可选地，风力发电机组还包括并网开关80，并网开关80的一端同时连接到转子回路20的网侧端和定子回路40的网侧端，并网开关80的另一端连接到并网点A。通过在并网点A的前端设置并网开关80，能够为机组提供接入并网点A的总开关，充分保障对机组的全面控制，保障了使用安全。Optionally, the wind power generating set further includes a grid-connectedswitch 80, one end of the grid-connectedswitch 80 is simultaneously connected to the grid-side end of therotor circuit 20 and the grid-side end of thestator circuit 40, and the other end of the grid-connectedswitch 80 is connected to the grid-connected point a. By setting the grid-connectedswitch 80 at the front end of the grid-connected point A, it is possible to provide the unit with a main switch connected to the grid-connected point A, which fully guarantees the overall control of the unit and ensures the safety of use.

图9是示出根据本公开的实施例的风力发电机组的控制方法的流程图。应理解，受控制的风力发电机组为上述任一实施例的风力发电机组。根据本公开的实施例的风力发电机组的控制方法可由风力发电机组的单机控制器执行，也可以由风电场的场级控制器执行，并且由场级控制器执行时需要针对每台风力发电机组的实际运行情况单独予以控制。Fig. 9 is a flowchart illustrating a control method of a wind power generating set according to an embodiment of the present disclosure. It should be understood that the controlled wind power generating set is the wind power generating set in any of the above embodiments. The method for controlling a wind power generating set according to an embodiment of the present disclosure may be executed by a stand-alone controller of a wind generating set, or may be executed by a field-level controller of a wind farm.

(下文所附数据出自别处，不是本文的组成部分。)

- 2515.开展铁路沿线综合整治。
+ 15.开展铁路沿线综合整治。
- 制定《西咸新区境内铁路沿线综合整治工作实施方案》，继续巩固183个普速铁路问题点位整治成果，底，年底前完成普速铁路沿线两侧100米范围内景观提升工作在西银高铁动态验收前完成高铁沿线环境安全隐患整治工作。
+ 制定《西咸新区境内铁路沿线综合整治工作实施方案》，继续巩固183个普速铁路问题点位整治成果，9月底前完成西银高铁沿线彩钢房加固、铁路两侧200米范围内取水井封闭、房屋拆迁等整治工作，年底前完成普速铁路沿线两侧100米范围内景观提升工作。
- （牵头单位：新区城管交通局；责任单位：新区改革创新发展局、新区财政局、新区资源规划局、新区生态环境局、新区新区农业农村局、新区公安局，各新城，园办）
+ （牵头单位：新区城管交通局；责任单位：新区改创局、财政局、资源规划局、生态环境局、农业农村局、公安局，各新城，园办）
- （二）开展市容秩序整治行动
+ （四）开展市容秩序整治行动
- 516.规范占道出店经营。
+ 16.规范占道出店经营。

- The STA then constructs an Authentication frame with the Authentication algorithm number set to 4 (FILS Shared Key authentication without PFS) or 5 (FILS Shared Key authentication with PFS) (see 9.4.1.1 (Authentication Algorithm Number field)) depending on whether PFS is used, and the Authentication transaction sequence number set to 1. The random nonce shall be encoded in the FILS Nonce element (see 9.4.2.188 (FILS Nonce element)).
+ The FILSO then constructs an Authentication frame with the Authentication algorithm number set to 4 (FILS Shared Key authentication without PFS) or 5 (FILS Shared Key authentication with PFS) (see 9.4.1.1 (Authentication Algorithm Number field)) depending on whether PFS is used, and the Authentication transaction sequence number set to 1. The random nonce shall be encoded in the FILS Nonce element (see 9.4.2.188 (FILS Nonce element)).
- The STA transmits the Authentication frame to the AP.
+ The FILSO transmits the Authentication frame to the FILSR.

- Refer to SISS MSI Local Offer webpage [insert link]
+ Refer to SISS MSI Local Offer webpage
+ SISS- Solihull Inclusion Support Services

The actual operation of the system is controlled separately.

参照图9，在步骤S901中，获取风力发电机组的输出功率。需说明的是，根据本公开的实施例的风力发电机组的控制方法可以持续执行，例如可按照一定的频率定期获取实时的输出功率，再基于获取的输出功率执行后续的步骤，周而复始，实现风力发电机组的动态持续控制。Referring to Fig. 9, in step S901, the output power of the wind power generating set is acquired. It should be noted that the control method of the wind power generating set according to the embodiment of the present disclosure can be continuously executed, for example, the real-time output power can be obtained regularly according to a certain frequency, and then follow-up steps can be performed based on the obtained output power, and the cycle can be repeated to realize wind power generation. Dynamic continuous control of generator sets.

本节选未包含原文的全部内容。